By Paul McGuire © 2011

I probably should have slept for more than an hour, but I wasn't thinking properly. I blame the decent bag of weed a friend of mine scored in Lima along with a steady flow of local beer Cusquena. Whenever I'm done with a work assignment in a foreign country, I partake in a tradition among my fellow reporters and stay up as late as possible partying, drinking, and gambling. Sunday night was no exception after dinner with my colleagues at a restaurant hanging over the cliffs of Miraflores in Larcomar Mall, overlooking the Pacific Ocean as an illuminated cross flickered in the distance. We stayed up way, way, way late on Sunday night playing cards with my buddies, joking around, and listening to friend’s selection of Costa Rican reggae.

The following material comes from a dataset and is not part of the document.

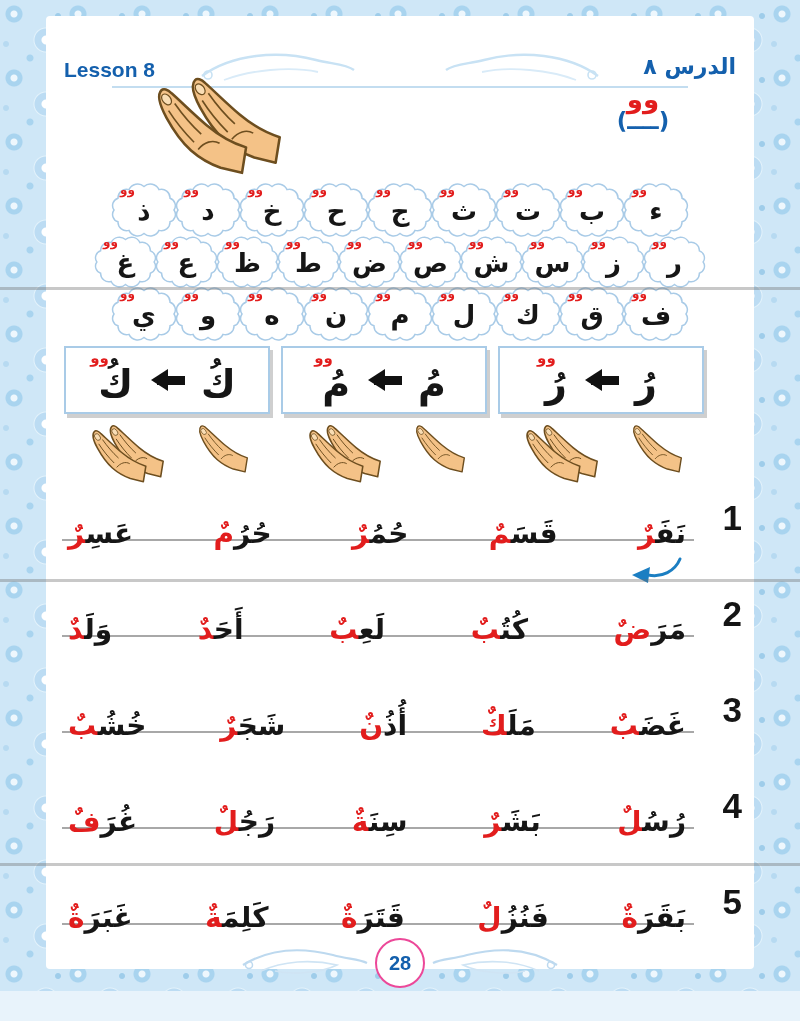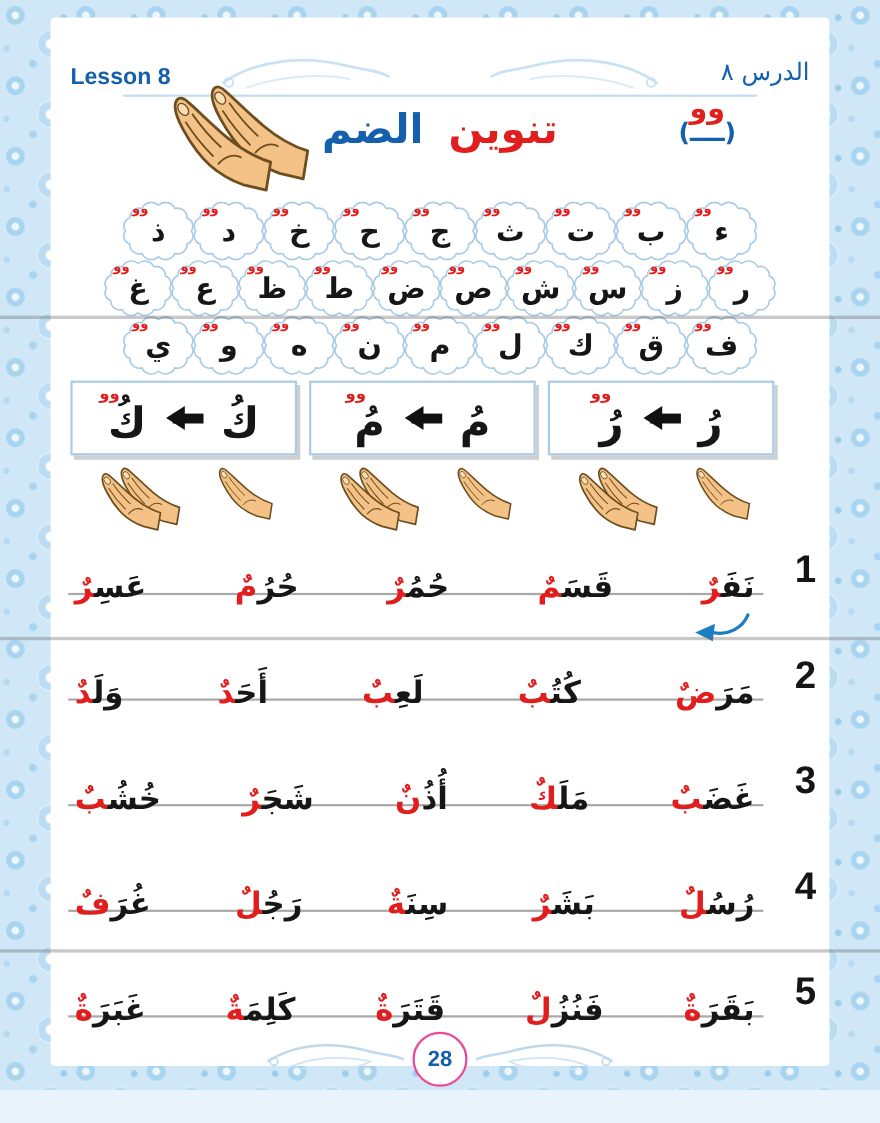"الدرس ٨" .lesson-ar { font-weight: normal -> bold }
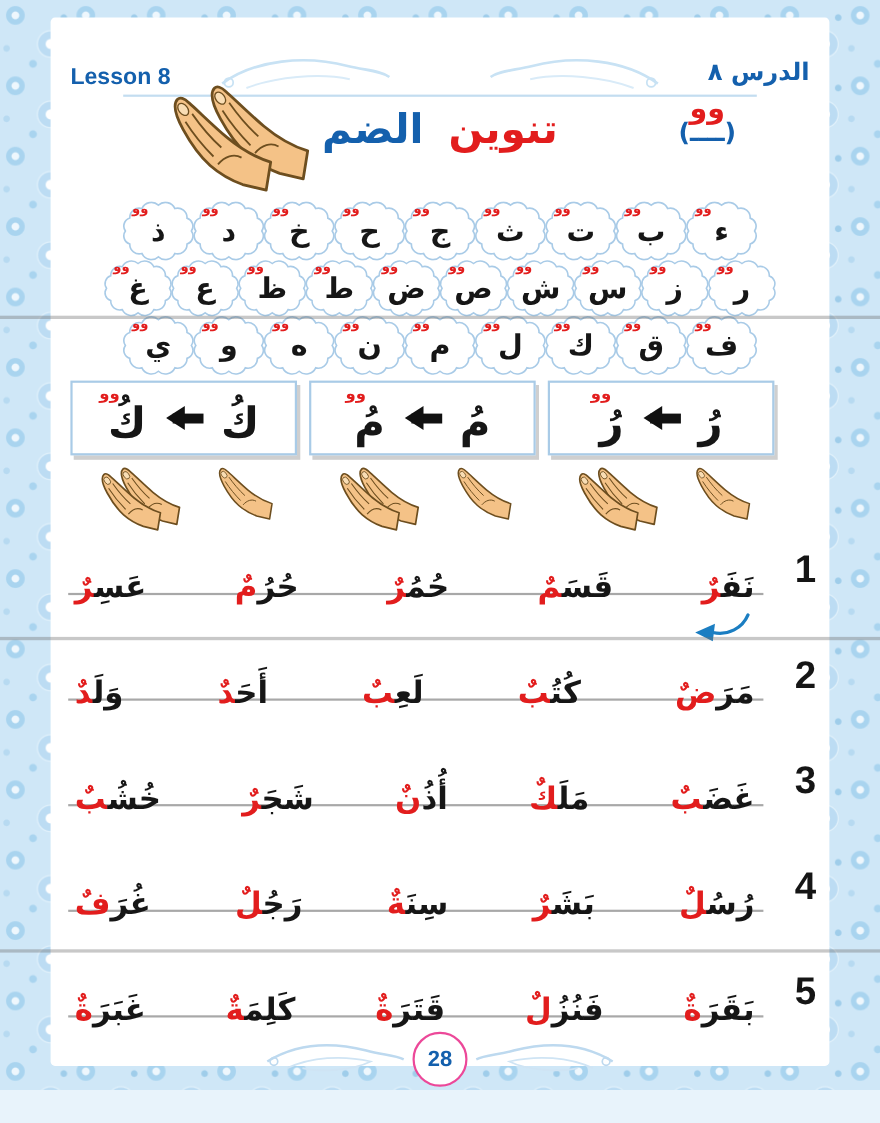"تنوين الضم" div.title-ar { html: <div> <span>تنوين</span> <span>الضم</span> </div> -> none }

My wake-up call was set for 7am, even though I finished packing at 6am and crawled into bed as sunlight filled my expansive loft. I slept for an hour before it was time for me to meet up with Shirley and Sos -- my travel companions to Machu Picchu, both good friends from LA and we got along perfectly during a journey to Costa Rica a year earlier.
The journey to Machu Picchu isn't easy because there’s no direct road from Lima to Machu Picchu (aside from the infamous Inca trail). Tourists have to take a train to the foot of the mountain, which isn't the most accessible spot in Peru. In short, we flew southeast from Lima over the Andes Mountains into Cusco (or Cuzco as some locals spell it), then take a two-hour bus ride from Cusco to a small town called Ollantaytambo. From Ollantaytambo, we would board a train on Peru Rail which wound alongside the Urubamba river (which I dubbed the Chocolate Milk River, because it looked like... chocolate milk) through the Andes and reached an even smaller town called Aguas Calientes (literally translated into Hot Water because of the warm springs at the edge of town), and from Aguas Calientes we could hike up to the top of Machu Picchu, or take a 20-minute bus up to the top.

No wonder the Spanish never conquered Machu Picchu. They might have heard it existed, but they never got that far into the Andes. Besides, by the 1530s, Machu Picchu had been deserted for many years, but let's not get too ahead of ourselves.

At the least, we had a two-day journey ahead of us to get from Lima to Machu Picchu. If we wanted to trek to Machu Picchu from Cusco, it would have taken four or five days, something we considered, but none of us had the luxury of extra time to hike the Inca Trail. Alas, we flew to Cusco as a staging area for our trip to Machu Picchu.

We landed in Cusco on Monday around noon and I kept thinking how it reminded me a bit of Telluride, Colorado -- a plush valley in a mountainous region -- except Telluride is tiny and Cusco is huge with almost a half a million people, the majority of them living in shanty towns and adobe shacks up on the mountainside and descending into the city to work in various aspects of the blossoming tourism industry.

Cusco is not just a launching point for Machu Picchu -- it's also the site of its own historic Incan ruins. At its height of power, Cusco was the Washington DC and NYC of the empire -- the center of both political and commercial interests for the entire region. Cusco was strategically built to be the true center of the Incan empire. But then the Spanish waltzed in and conquered the Incas, but that's a whole other story.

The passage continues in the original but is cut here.